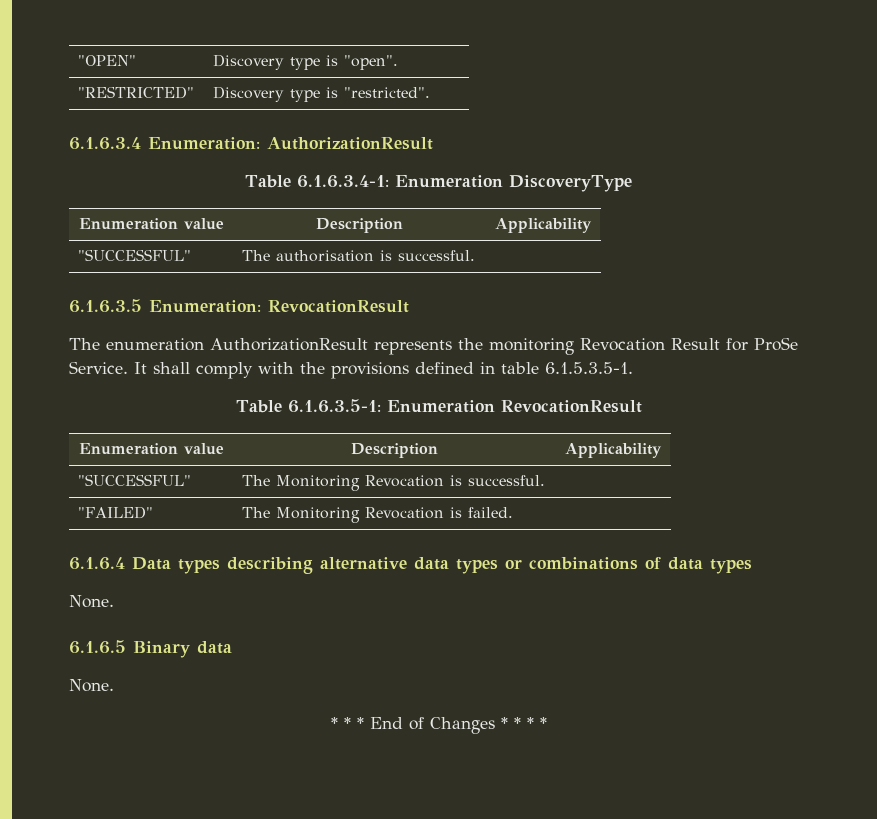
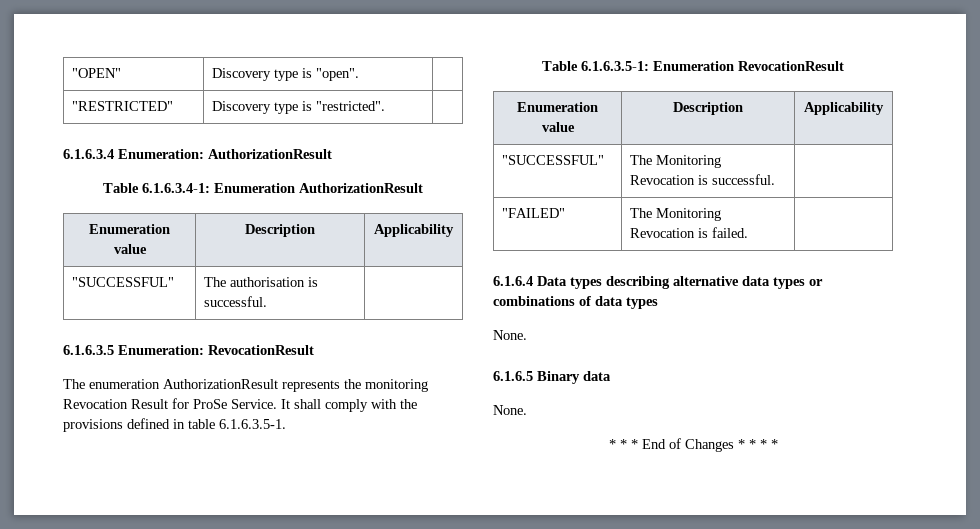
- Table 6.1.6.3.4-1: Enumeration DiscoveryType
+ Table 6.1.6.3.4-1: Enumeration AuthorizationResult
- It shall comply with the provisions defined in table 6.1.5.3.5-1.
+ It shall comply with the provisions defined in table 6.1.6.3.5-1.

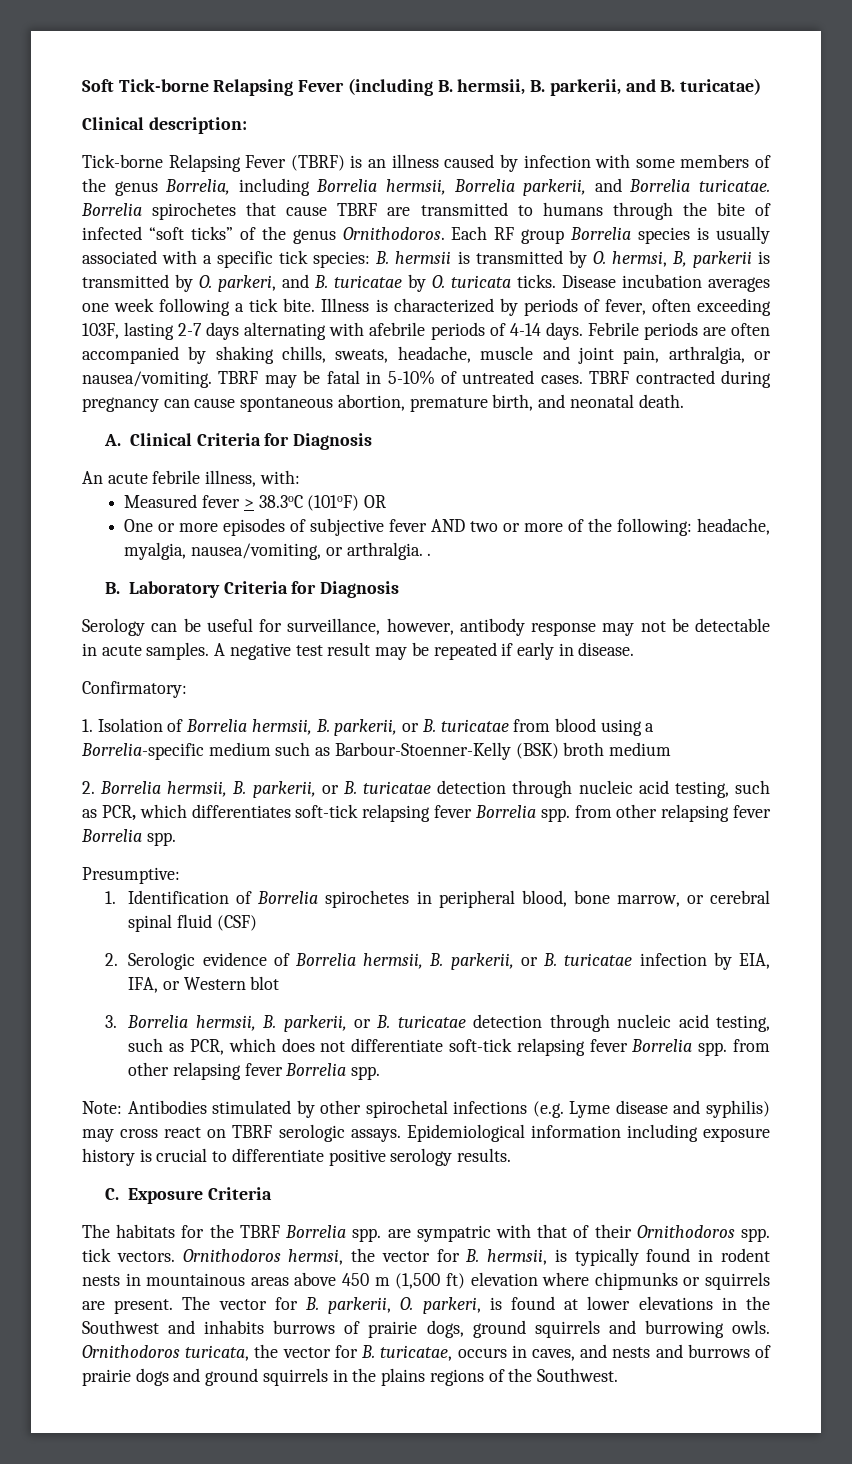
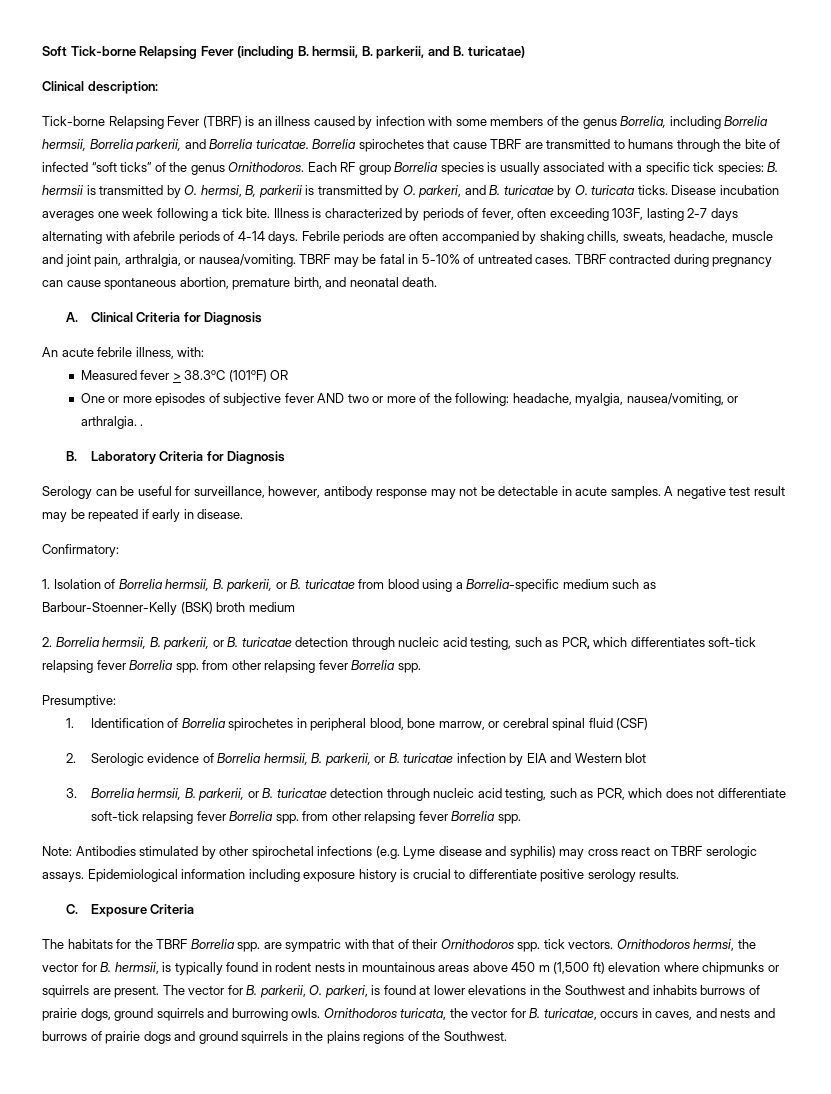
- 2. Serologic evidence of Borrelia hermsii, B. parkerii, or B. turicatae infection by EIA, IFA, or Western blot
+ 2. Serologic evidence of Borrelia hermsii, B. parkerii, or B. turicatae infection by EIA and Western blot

+++

Respond with one number, the count of lines of the material that include "Borrelia".

### SOLUTION TO THIS PROBLEM:
2